Model Selection and Routing

How Model Selection Works

In Behest, model selection is a project-level setting. Each project has exactly one active model at a time. You set it once in the dashboard or API; every inference request from that project uses that model without you specifying it per-request.

The architecture separates concerns cleanly:

Tenant level — holds provider API keys (one per provider, shared across all projects)
Project level — selects which model to use (references the tenant's provider key)

This means you configure your OpenAI key once for your account, then each project can independently choose gpt-4o, gpt-4o-mini, or any other OpenAI model.
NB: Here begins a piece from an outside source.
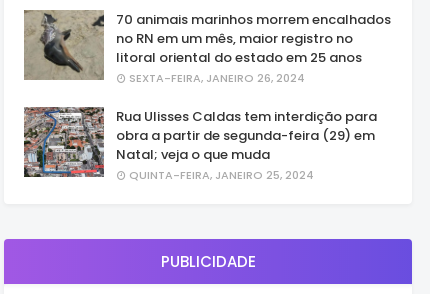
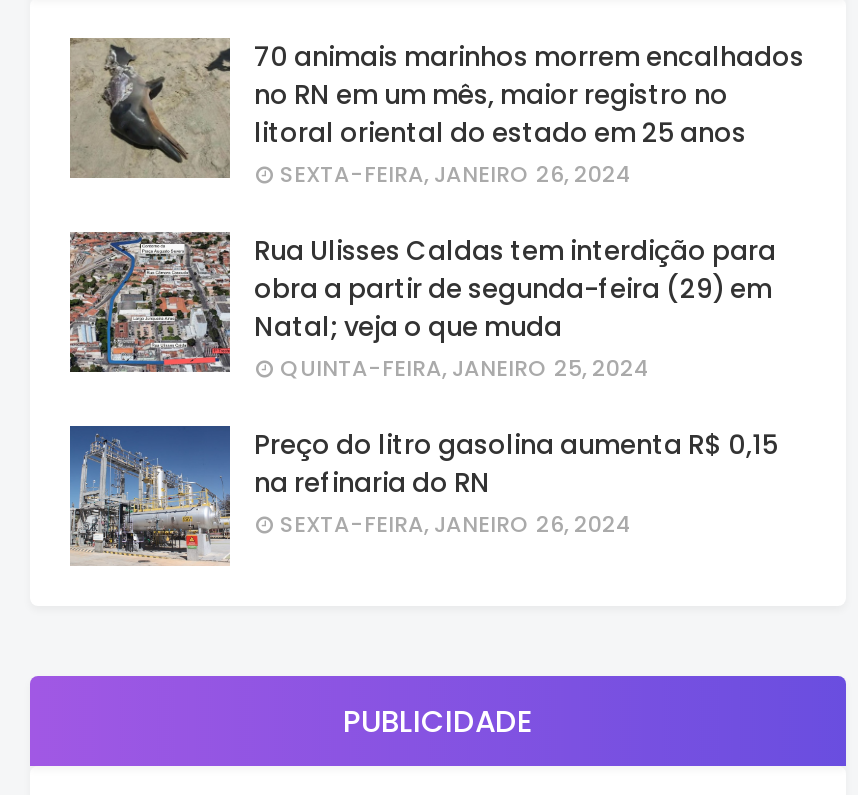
+ [image]
+ Preço do litro gasolina aumenta R$ 0,15
+ na refinaria do RN
+ SEXTA-FEIRA, JANEIRO 26, 2024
Swapping a model is a project settings change — no code changes, no redeploy of your application.

Platform Default Model

When a project has no model configured, or when BYOK is not available on your plan, Behest routes to:

gemini-2.5-flash

This uses Behest's platform Google API key. Requests are routed as gemini/gemini-2.5-flash in LiteLLM. You can send "model": "default" in your request body and Kong will substitute the project's configured model (or gemini-2.5-flash if none is set).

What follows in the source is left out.